BMP session not connecting/flapping

Problem:

Cisco router BMP session to OpenNMS flapping/Not connecting

Expected outcome:

We´re trying to monitor BGP via OpenBMP on a Cisco Router directly using the configuration on telemetryd-configuration.xml (BGP listener, parser,adapter, etc.). The implementation doesn´t include any docker or minion.

OpenNMS version: 29.0.4
Operating system version: CentOS 7
Java version:

[root@ONSMONLBFB001 ~]# java --version
openjdk 11.0.13 2021-10-19 LTS
OpenJDK Runtime Environment 18.9 (build 11.0.13+8-LTS)
OpenJDK 64-Bit Server VM 18.9 (build 11.0.13+8-LTS, mixed mode, sharing)

Other relevant data:

Targeted node: Cisco ASR9K Series - Cisco IOS XR v6.1.3

Server listening on port 5000/TCP:

[root@ONSMONLBFB001 ~]# ss -lnpt sport = :5000
State Recv-Q Send-Q Local Address:Port Peer Address:Port
LISTEN 0 128 *:5000 : users:((“java”,pid=43129,fd=1548))
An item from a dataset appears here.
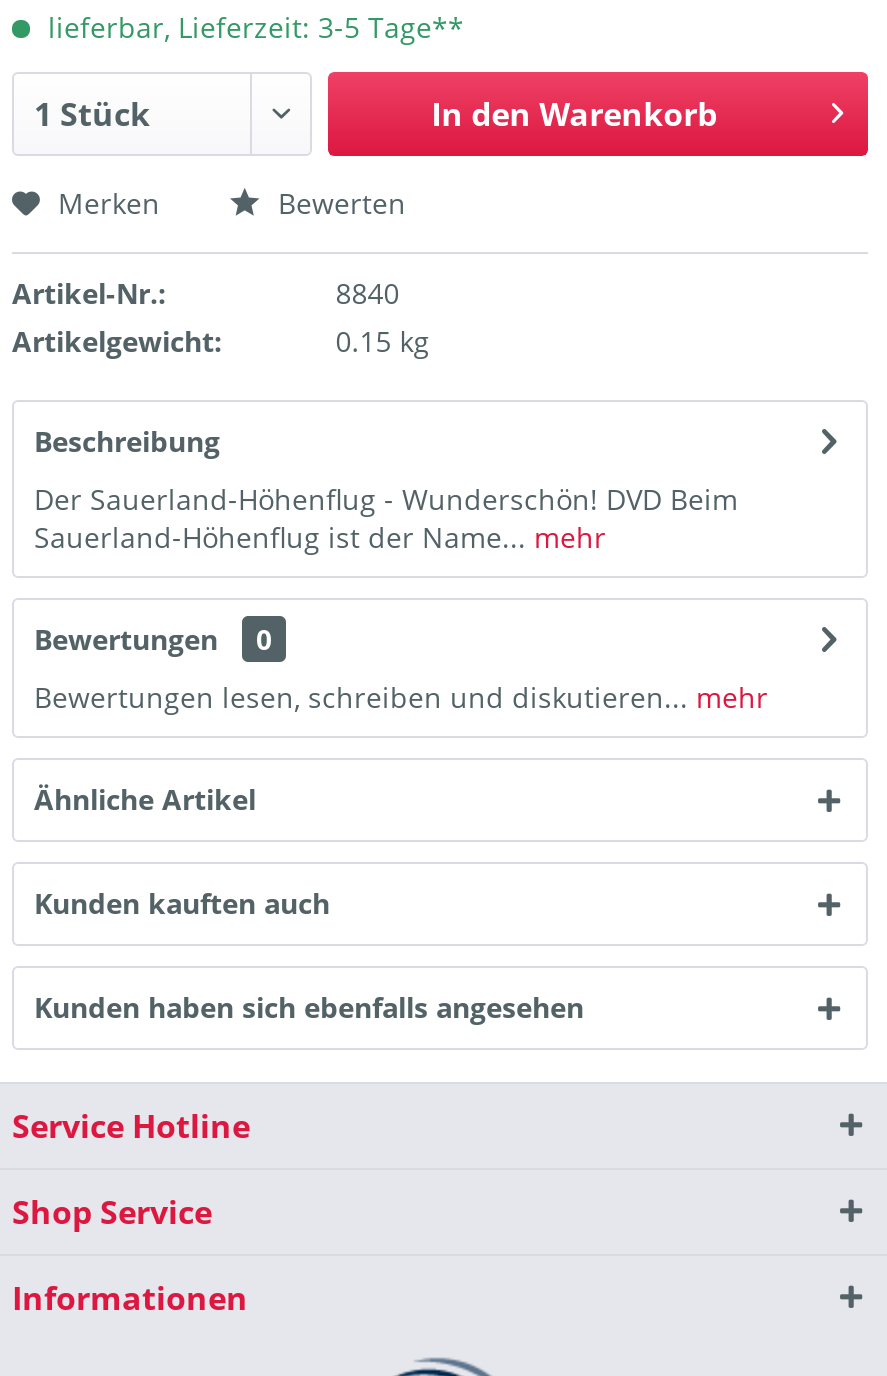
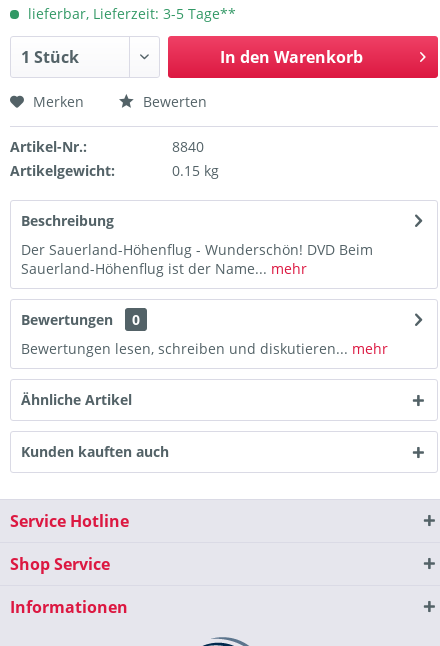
- Kunden haben sich ebenfalls angesehen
Note: The firewall isn´t blocking the port as the router is able to connect to the server on it

logs

Router BMP Server status:

Mon Jan 10 13:39:06.174 ARG
BMP server 1
Host 192.168.14.143 Port 5000
NOT Connected
Last Dosconnect event received : 1y03w
Precedence: internet
BGP neighbors: 2
VRF: DATACENTER (0x6000000c)
Update Source: - (-)
Update Source Vrf ID: 0x6000000

Hello and welcome in our community. So what I understood is the BMP session can be established but is not stable, right?

I think there would be two parts I would start troubleshooting, a) change the debug level for telemetryd in ${OPENNMS_HOME}/etc/log4j2.xml from INFO to DEBUG. You should get more visibility in the ${OPENNMS_HOME}/logs/telemetryd.log what’s going on.

The second approach which might shed some light on the problem is a TCP dump packet capture just for the TCP port 5000 and the BMP session. IMHO, we need to isolate the problem to the following parts, a) do we have a problem with our TCP listener on the OpenNMS side, b) is there a problem between OpenNMS and your router which prevents keeping the BMP session stable, c) is there an issue on the BMP side on your Cisco router.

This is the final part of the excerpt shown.